I repeat my claim about the fragmentary emulator I wrote:
the better the documentation was, the *FASTER* I could write
and rewrite it.  Having the tables needed for the disassembler
(which exists) and the assembler (which doesn't yet, but will)
automatically generated from the same file that the emulator
switch is generated from means they are consistent *all the time*
without me having to check.  Switching a numeric operand from
scaled (use @size) to unscaled (use @number) or back with the
instruction description where the preprocessor can see it means
that an incomplete edit (changing some occurrences but not
others) will be caught *before the C compiler is run* let alone
before run time.

> 
> As for what I see would cause a slowdown: the attention of the key hackers would be spent on writing this
> documentation (and then maintaining it, I assume).

In my fragmentary emulator, there are roughly equal lines of
documentation and code, except that thanks to the preprocessor,
the lines of code are simpler and more often correct than they
would have been without.  *This* hacker, at least, found it
took *less* time to write documentation+code than to just write
code.

It's not hugely detailed documentation, but whether operands are
raw or tagged, whether a tag check is *intentionally* omitted,
whether some other instruction is expected to set up a context
in some register, the name of a related instruction where the
details can be found, sometimes what possibly surprising source
forms an instruction was meant for.  It DOESN'T have to be huge
benefit, and I would expect 'key hackers' to be doing it for
their *own* sake, never mind anyone else's.

I can understand the documentation being stripped out before
release; what I'm having trouble with is the idea of it never
having existed, and the idea that not having it makes life in
some unimaginable way easier for the developers.

> Perhaps people will start depending on documented details 
> of implementation, explicitly or implicitly.
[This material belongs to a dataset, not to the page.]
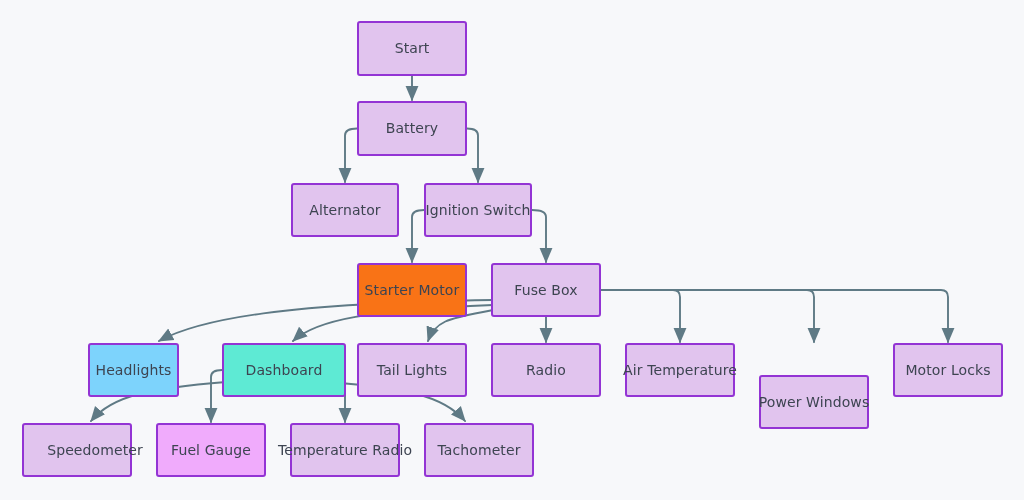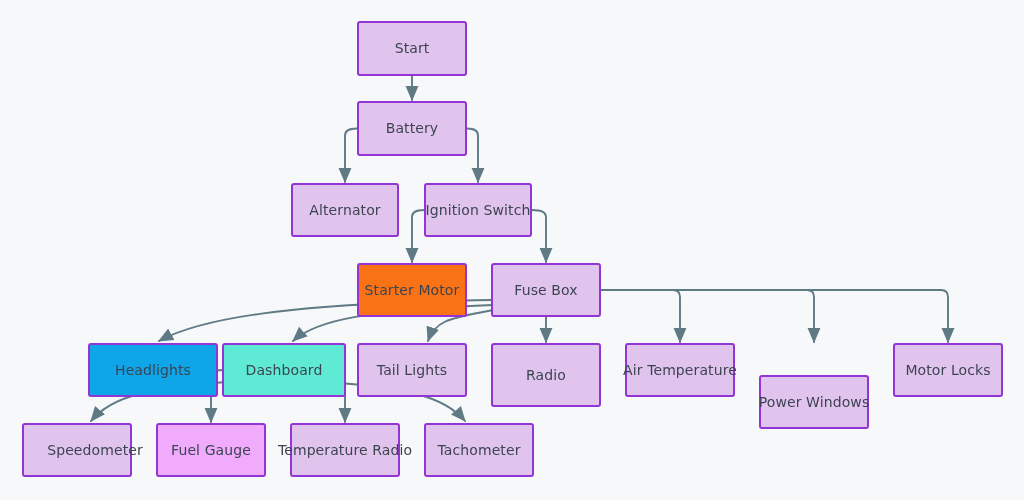"Headlights" div.node { background: #0ea5e9 -> #7dd3fc; width: 130px -> 91px }
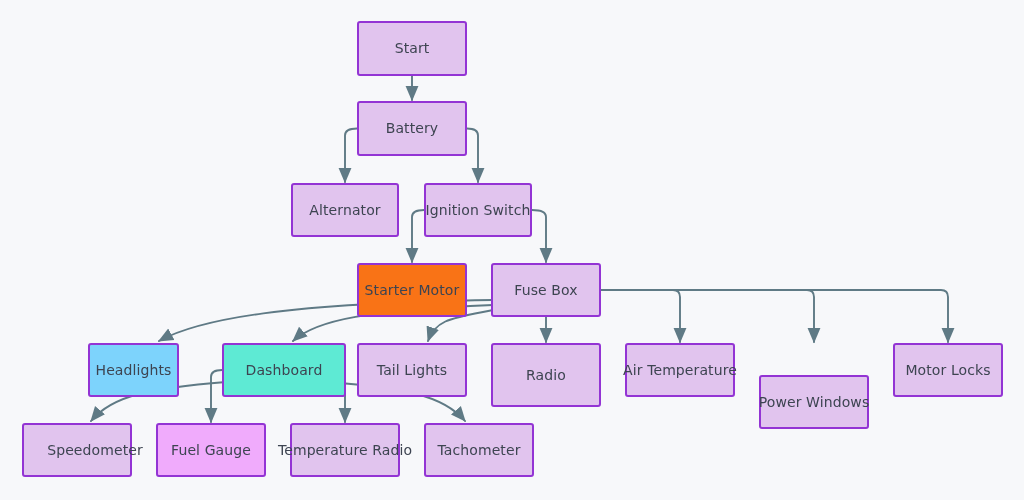"Radio" div.node { height: 64px -> 54px }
Major changes would also mean major internal docs rewrites.

Well, yes, BUT a preprocessor that helps you get the original code
right will also make it easier to make major changes right.
> 
> At that level of knowledge, I assume the BEAM instruction set in itself is no big hurdle.
> If you want to learn the internals beyond that, what level of detail are you looking for?

Getting a *rough* idea of the compiler's output is no big deal.
Understanding it well enough to generate correct code myself *is*.

For one example of the kind of understanding you can get from
documentation, I was puzzled because I couldn't see the instructions
I knew must be there to nil out X registers that ceased to be live.
Joe's little document made it clear that
(a) there are a lot more X registers allowed in Erlang that in
    Quintus Prolog;
(b) maintaining them is more expensive than in Quintus Prolog;
(c) the nilling instructions I expected don't exist;
(d) there is a (temporary) space leak: if register K is live
    at an allocation point, all registers <= K are assumed to
    be live.
With hindsight, I can now see (most of) that in the .S files.
But it really wasn't obvious.

One important detail is the layout of Erlang stack frames.